As well as knowing another language, you should also have a good idea on what makes a business work. Just knowing a second language is not enough to start up your own business, unless your business partner is business minded. If you are planning to set up your own business as a freelance translator, then you must put aside enough money for the first 6 months or one year, whilst you are building the business or have a part-time job as well.

The First Year
The first year will probably be the most exciting as well as frightening too. During the first year, you will be able to get a real feel to whether you would like to continue this as a career or maybe it is just not for you. Throughout your first year, you should try to advertise your company as much as possible and register with freelance translating agencies to try and build your client list. It will be possible that you will have regular clients who use your services regularly and other clients who need you just for a one off occasion. If you haven't already decided on what areas of translation you would like to cover, then it may be best to think about it before you start.
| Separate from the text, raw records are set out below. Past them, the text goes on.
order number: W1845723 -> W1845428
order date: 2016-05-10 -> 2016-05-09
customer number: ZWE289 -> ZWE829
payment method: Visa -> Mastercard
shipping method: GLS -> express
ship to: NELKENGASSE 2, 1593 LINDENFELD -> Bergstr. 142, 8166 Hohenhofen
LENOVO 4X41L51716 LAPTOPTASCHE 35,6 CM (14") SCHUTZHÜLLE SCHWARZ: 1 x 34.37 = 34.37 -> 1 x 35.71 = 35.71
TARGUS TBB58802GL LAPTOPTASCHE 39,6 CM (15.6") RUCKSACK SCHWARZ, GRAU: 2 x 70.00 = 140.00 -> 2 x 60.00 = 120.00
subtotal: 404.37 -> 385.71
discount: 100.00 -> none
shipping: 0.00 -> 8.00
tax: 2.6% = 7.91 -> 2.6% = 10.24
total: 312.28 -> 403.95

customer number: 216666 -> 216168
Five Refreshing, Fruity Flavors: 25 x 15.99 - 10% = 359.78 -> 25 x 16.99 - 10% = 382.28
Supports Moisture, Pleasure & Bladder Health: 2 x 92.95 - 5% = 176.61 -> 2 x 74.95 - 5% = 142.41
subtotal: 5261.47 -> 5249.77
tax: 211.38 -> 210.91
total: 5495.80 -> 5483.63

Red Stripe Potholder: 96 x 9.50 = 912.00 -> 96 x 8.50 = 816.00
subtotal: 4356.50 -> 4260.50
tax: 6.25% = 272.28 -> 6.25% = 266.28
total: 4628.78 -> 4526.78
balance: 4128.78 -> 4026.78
Usually translators deal with legal issues, financial cases and other documentation. There are many roles and areas of translating, some are more specialised fields and so it is important to decide whether you feel comfortable dealing with some of these matters.

Finding Clients
When you have finally gained as many clients as you want and can deal with, don't stop trying to search for new clients and advertising your business. Remember that you are relying on these clients for your earnings and if they were to stop using you tomorrow, what would you do? You can never advertise yourself too much! Register with translation agencies, advertise in local newspaper or on the internet, try calling different firms to see if they need translating services and hand out business cards too. Your client list will grow and grow as long as you know how to market your business in the right way and remember that many of your clients will also recommend you if they are happy with your work.

A Working Week
One of the best parts of being a freelance translator is that you nearly never do the same job twice! Every day is different and you will always be dealing with different people, different tasks and using different language skills. For example: One day you may be asked to translate documentation such as birth certificates or passports and the next day you could be translating letters and files for legal cases. In this line of work, no two days are the same, which is probably what makes it so exciting and thrilling. Your working hours may vary depending on projects and work that you are asked to do and sometimes it may not always depend on what you want. You should try to set out a basic outline of working hours that you wish to work and then the rest is down to the work that you get.

Being a Professional
To make a good translator means that you should be organised, reliable and should always use your initiative. Whether you may be dealing with clients, working on a project or accepting jobs, you must always be organised, honest and professional. When accepting work, you should consider whether you think it is out of your depth or a specialised subject that you are not sure of. If at any point, you think that you are unable to complete a job successfully or you are uncertain of the topic, then you must be honest with your clients. It is much better to be honest with the clients and explain that it would be better asking the help of a native speaker or someone who is a specialist in that subject rather than trying to tackle it yourself and fail. Clients will appreciate your honesty that you are not just after their money, rather than making a bad job of mis-translating something that could be potentially very important.